Gas supplies from Egypt to Israel could resume within a week after a fire at a gas metering station, an Israeli partner in the pipeline said on Sunday, without referring to sabotage as reported in Egypt.

Egyptian state television and local government officials said on Saturday saboteurs had blown up a pipeline that runs through Egypt's North Sinai, disrupting flows to Israel and Jordan after Islamists called on militants to exploit the unrest that has rocked the government.

Jordan has said it expects supplies to remain halted for a week.

A security source in North Sinai said foreign elements targeted the branch of the pipe that supplies Jordan.

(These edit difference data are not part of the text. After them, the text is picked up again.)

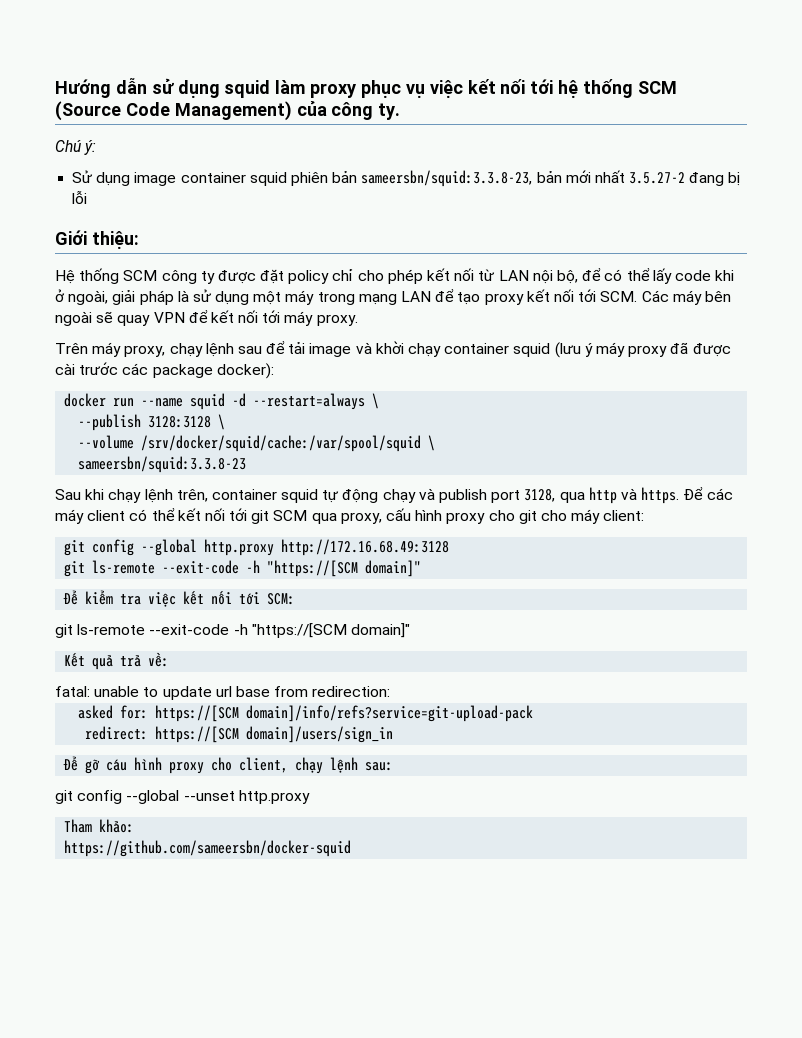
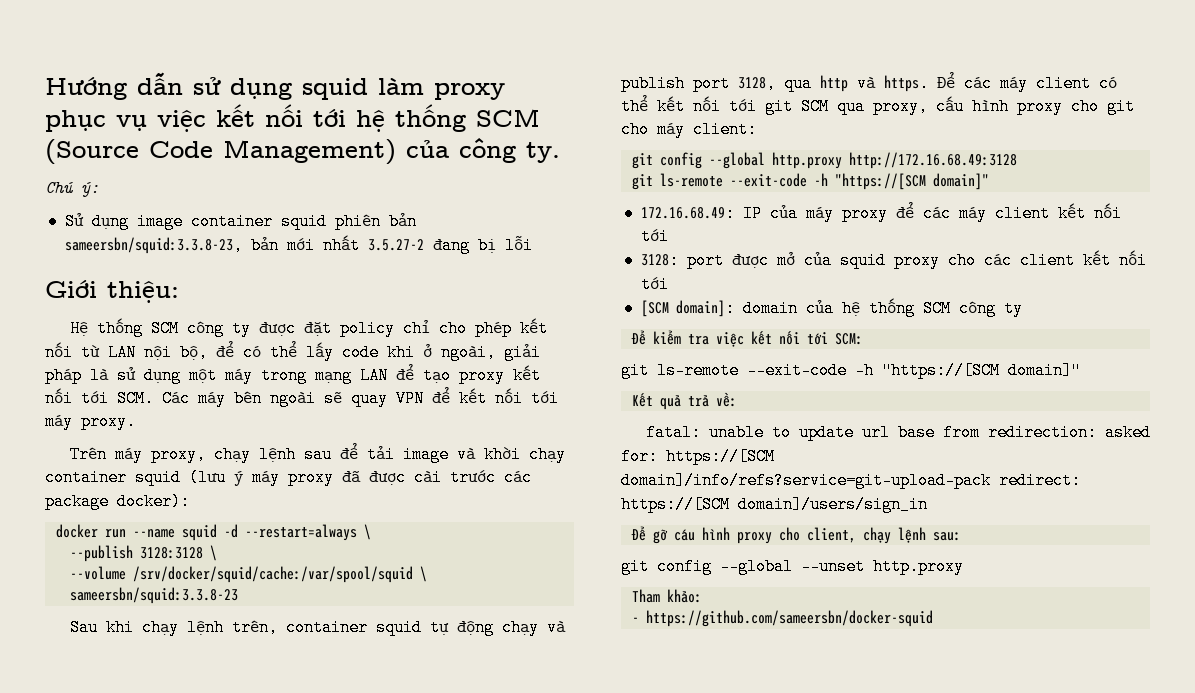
+ 172.16.68.49: IP của máy proxy để các máy client kết nối tới
+ 3128: port được mở của squid proxy cho các client kết nối tới
+ [SCM domain]: domain của hệ thống SCM công ty
- fatal: unable to update url base from redirection:
- asked for: https://[SCM domain]/info/refs?service=git-upload-pack
- redirect: https://[SCM domain]/users/sign_in
+ fatal: unable to update url base from redirection: asked for: https://[SCM domain]/info/refs?service=git-upload-pack redirect: https://[SCM domain]/users/sign_in
- https://github.com/sameersbn/docker-squid
+ - https://github.com/sameersbn/docker-squid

Ampal-American Israel Corp, a holding company with a 12.5 percent interest in East Mediterranean Gas Co (EMG), which owns the pipeline, said that according to EMG, a metering station in a gas pipeline from Egypt to Jordan caught fire. Ampal did not attribute the fire to an attack.

Contrary to some media reports, EMG's gas pipeline from El-Arish, Egypt to Ashkelon, Israel is intact, and was not damaged by the explosion at a gas metering station in Egypt yesterday, Ampal said in a statement.

The supply of gas to EMG, and therefore to EMG's Israeli clients, has been interrupted by a fire in a facility not related to EMG. The gas supply to EMG is expected to resume within a week.

At a meeting of his cabinet on Sunday, Israeli Prime Minister Benjamin Netanyahu said: Israel is prepared for these kinds of scenarios and there is an immediate option to turn to alternative sources of energy.

No problems with gas supply are expected in Israel, he said in public remarks at the start of the session in Jerusalem.

The metering station is owned and operated by Gasco, the Egyptian gas transport company, which is a subsidiary of EGAS, the Egyptian national gas company.

Gasco's station is not a part of the EMG pipeline system and is located 30 km (18.6 miles) away from EMG's site.

Ampal has been advised by EMG, that due to the fire, EGAS has initiated its standard shut down procedure affecting gas transportation throughout the Sinai Peninsula, including Gasco's pipeline to EMG's site, in order to suffocate the fire in Gasco's Station and cool down the system, the statement said.

Contrary to initial media reports neither EMG's site nor EMG's pipeline were damaged.